Similarly, state courts and judges presiding in interstate cases and interstate adoptions are not positioned to provide the necessary safeguards that would be available under the New ICPC. In many states and counties, judges rotate their posts within the state court system and do not preside solely over adoption or child welfare cases. They are often unfamiliar with the necessary processes or intricacies of interstate cases. Absent the New ICPC, judges would need to know the state laws and licensing requirements in their state as well in any state from which they receive children or any state to which they send children. State adoption laws differ, procedures involving parental consent, relinquishment of children and legal and putative fathers differ as do many aspects of each State’s Code. The New Compact puts in place procedures and establishes accountability which ensures that children in interstate cases are protected despite state differences.
For example, it is not uncommon for birth parents to consent to an adoption in a state where such consent is valid but which is in violation of the laws of their own state. This creates an opportunity for the adoption to be reversed or eventually to disrupt.
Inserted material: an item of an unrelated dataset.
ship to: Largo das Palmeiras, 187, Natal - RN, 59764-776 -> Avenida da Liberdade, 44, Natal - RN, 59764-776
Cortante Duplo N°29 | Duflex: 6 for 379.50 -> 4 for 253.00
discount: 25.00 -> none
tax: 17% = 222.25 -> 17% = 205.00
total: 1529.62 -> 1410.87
Legal matters involving legally recognized fathers, fathers legally separated or divorced from birth mothers and living in another state also raise an array of legal and logistical problems which may further complicate the already complex process in interstate adoptions. The New Compact provides a mechanism for ensuring that the applicable laws of each state are followed.
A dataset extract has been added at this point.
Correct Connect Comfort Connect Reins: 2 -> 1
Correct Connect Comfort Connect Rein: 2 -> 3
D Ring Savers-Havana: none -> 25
Of paramount concern, whether processed as a public, private or independent adoption, is the possibility that an adoption may disrupt or dissolve. If disruption occurs prior to finalization or dissolution occurs after an adoption is finalized, and the private and/or independent adoption agency or attorney is no longer involved and acting on behalf of the birth mother/father or adoptive parent (s), the state child welfare agency is required to assume custody of the child. Clearly, this outcome is a negative one for the child, adoptive parent(s), and the state. The primary goal of the Compact is to ensure that all interstate adoptions have the greatest opportunity possible for success. One safeguard established by the New Compact is that the applicable laws of each state involved are observed and followed, so the interests of all parties involved are protected.